═══ Recorded information ═══

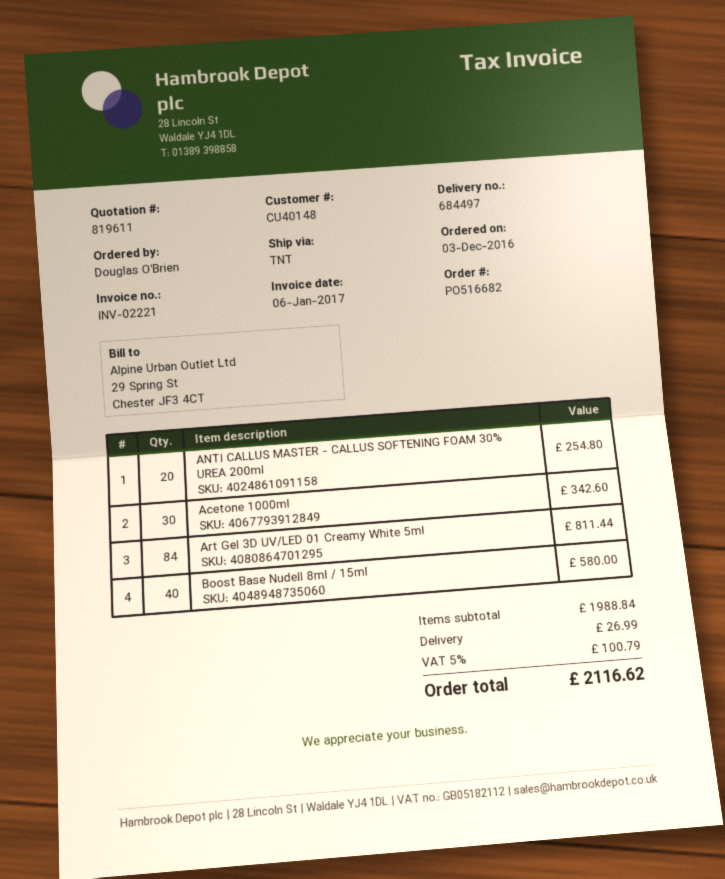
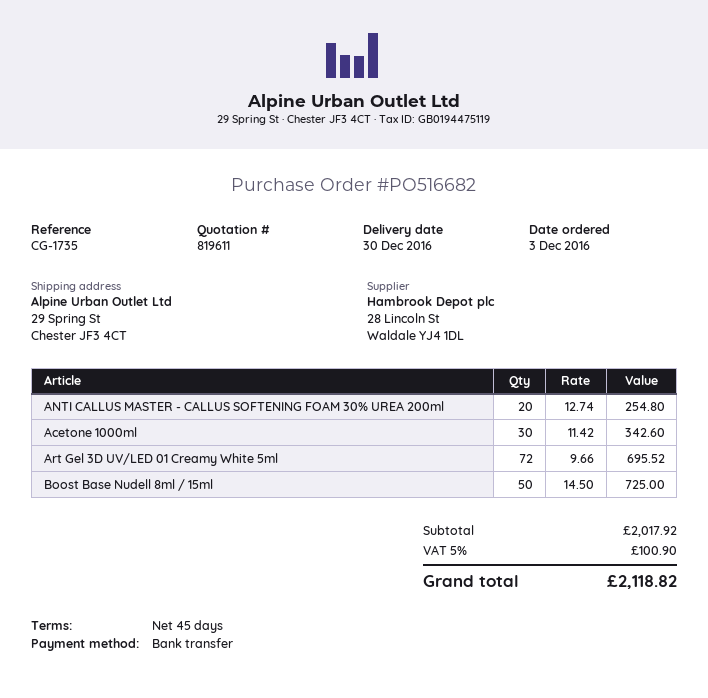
Art Gel 3D UV/LED 01 Creamy White 5ml: 84 for 811.44 -> 72 for 695.52
Boost Base Nudell 8ml / 15ml: 40 for 580.00 -> 50 for 725.00
subtotal: 1988.84 -> 2017.92
shipping: 26.99 -> none
tax: 5% = 100.79 -> 5% = 100.90
total: 2116.62 -> 2118.82

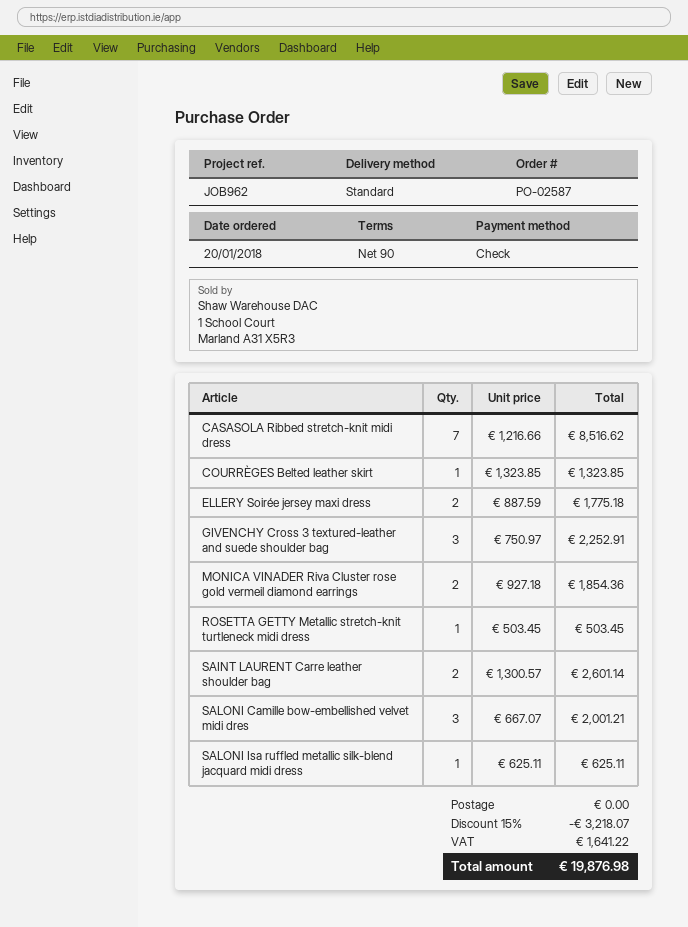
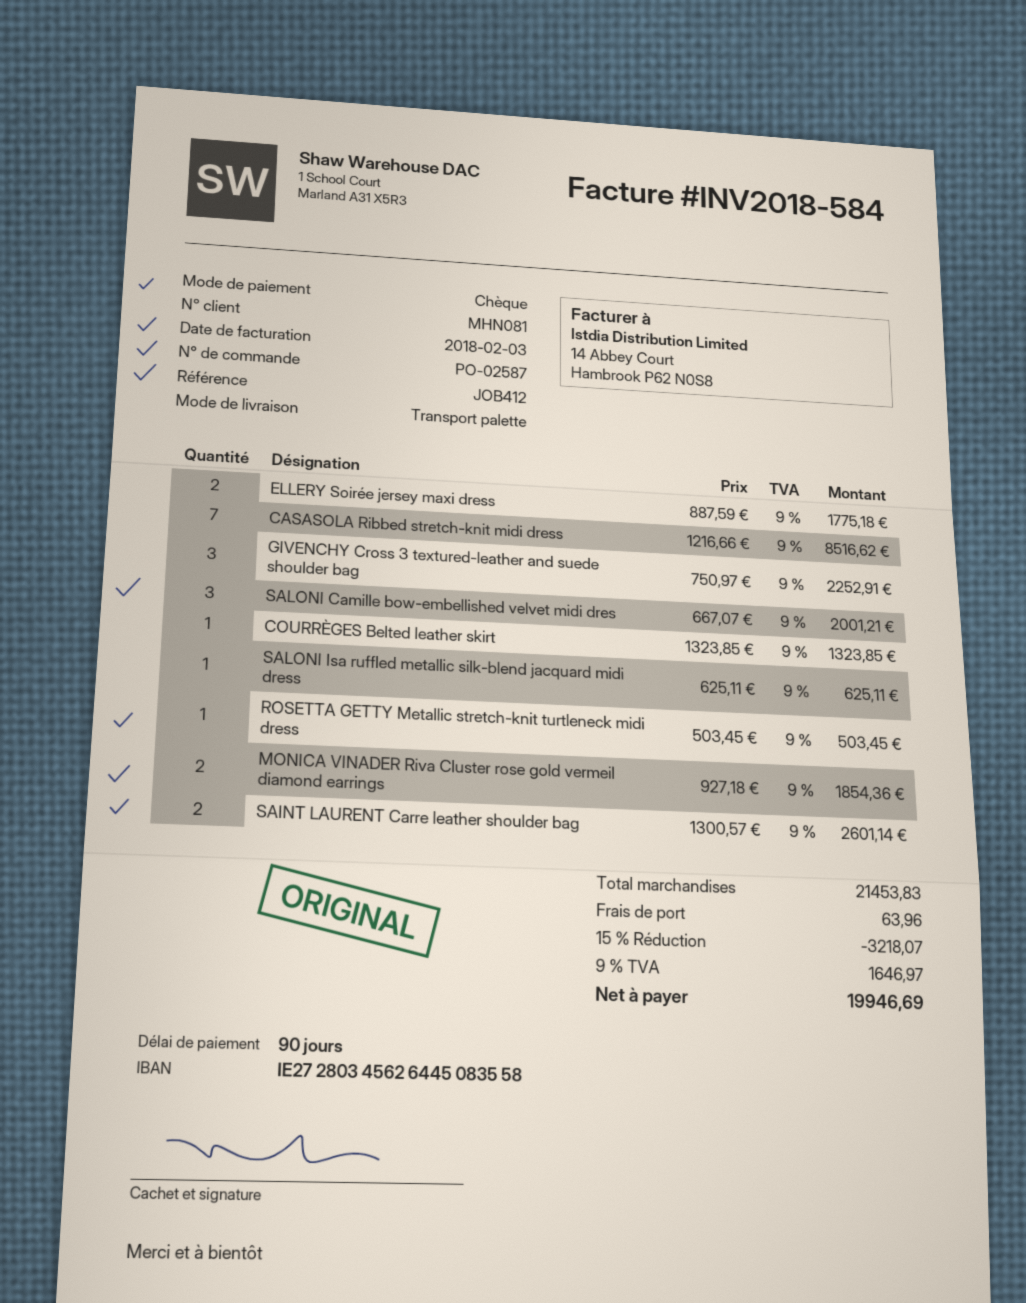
reference: JOB962 -> JOB412
shipping method: standard -> pallet freight
shipping: 0.00 -> 63.96
tax: 1641.22 -> 1646.97
total: 19876.98 -> 19946.69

═══

§ Try it
Your answer must be the records above, copied exactly, with no pictures.

§ Task result
Art Gel 3D UV/LED 01 Creamy White 5ml: 84 for 811.44 -> 72 for 695.52
Boost Base Nudell 8ml / 15ml: 40 for 580.00 -> 50 for 725.00
subtotal: 1988.84 -> 2017.92
shipping: 26.99 -> none
tax: 5% = 100.79 -> 5% = 100.90
total: 2116.62 -> 2118.82

reference: JOB962 -> JOB412
shipping method: standard -> pallet freight
shipping: 0.00 -> 63.96
tax: 1641.22 -> 1646.97
total: 19876.98 -> 19946.69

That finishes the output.